And I said, oh my God, this is a mindset. Cause we’re always like, oh, well you can do that yourself. You can save, you can save, but sometimes you wind up spending so much more in an effort to just say.
Bob: [00:07:06] Yeah, that’s, I love making homemade ice cream, but it costs about $30. I could just buy it for $5 at the store.
I’m like, Hmm. Something wrong with this equation. And so do you do you now, like, do you have a budget? Do you look at your money once a month? Do you just go after there’s money in the account? Like what’s your money mindset currently? Well,
Sharifah: [00:07:33] I, I, one thing that I do that I’m very proud of is that I diversify, I have money in different accounts so that I don’t just drain every account.
And there’s always a rainy day. I made sure I have a savings. I have my personal account, which is for me, I have my business account, which is for the company. So. Because I’m able to take a look at the different accounts and match, you know, my spending to each account. I don’t overspend. I know what I’ve allocated for my company.

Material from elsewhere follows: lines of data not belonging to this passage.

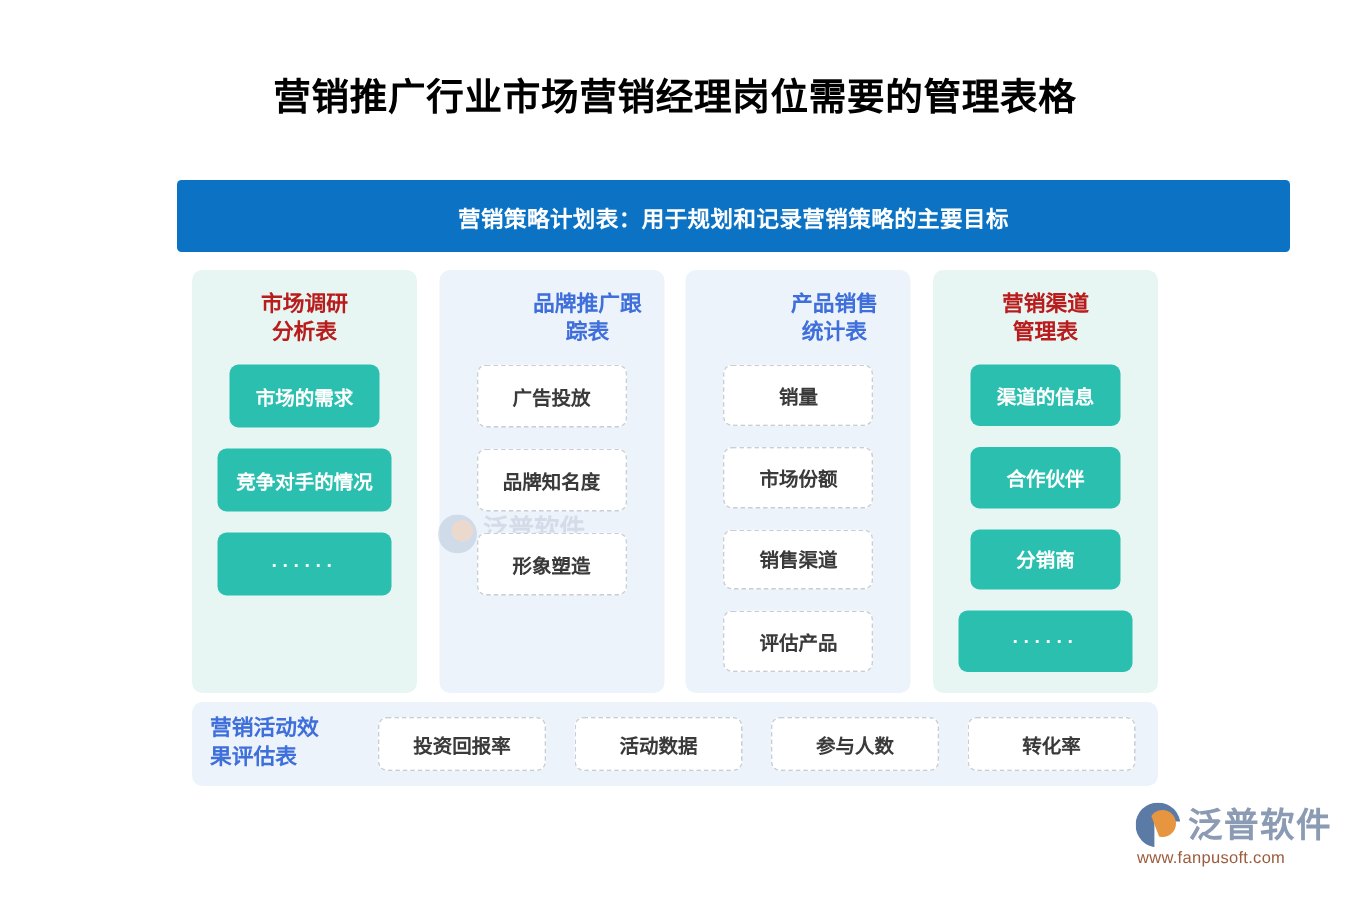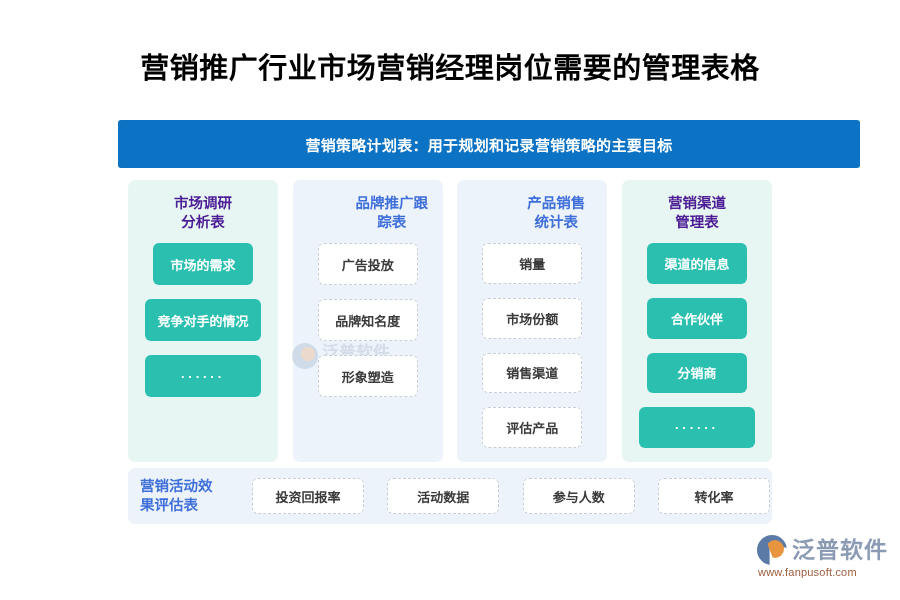"营销推广行业市场营销经理岗位需要的管理表格" .page-title { font-size: 29px -> 25px }
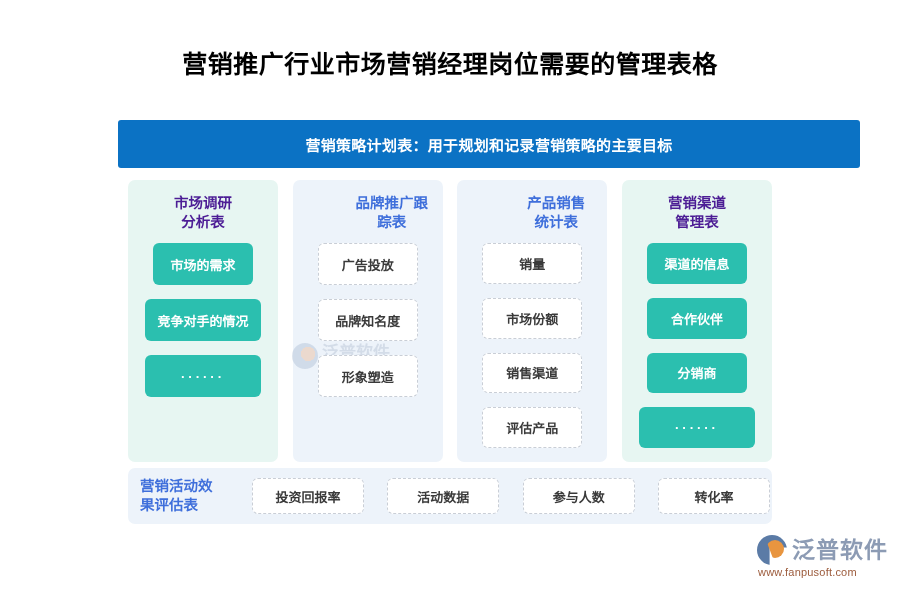"市场调研" .col.teal .col-title { color: #4c1d95 -> #b91c1c }
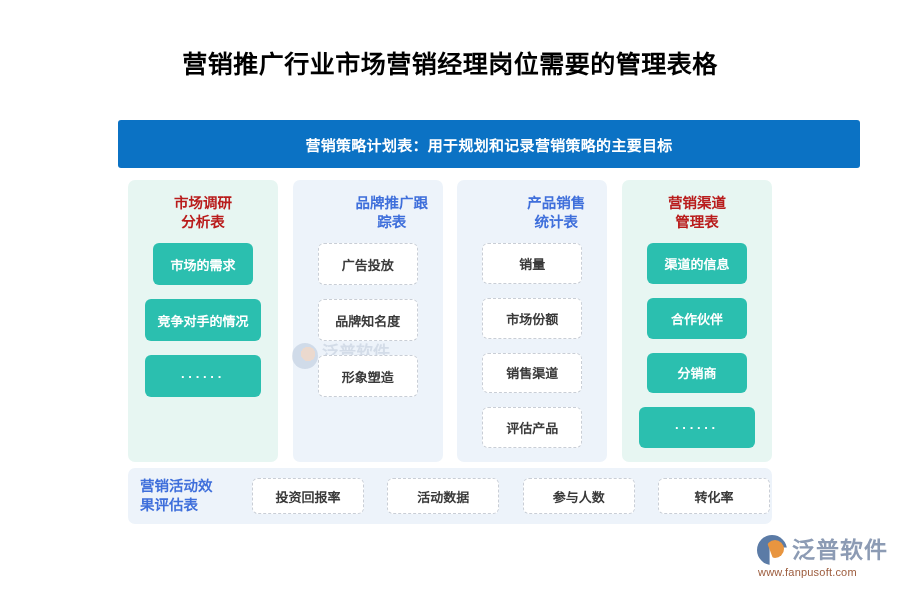"营销活动效" .bottom-row { padding: 0 2px 0 12px -> 0 15px 0 12px }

I know what I’ve allocated for myself. And so since I’m making certain allocations, I don’t just like binge shop or just, you know, go out and buy like crazy. I’m very, and it’s funny because I actually went to college to be an accountant. So I have the understanding, I just prefer to talk and I hate cubicles.
Bob: [00:08:22] Cubicles are not fun. And you know, so you, you sort of found your way into talk, show hosting and, and all these other things that you do running for public office and things like that. What was the inspiration? Like what is, besides like people get to hear your voice? Right. But what was the underlying hope in bringing people together and sharing their stories and you getting to share yours.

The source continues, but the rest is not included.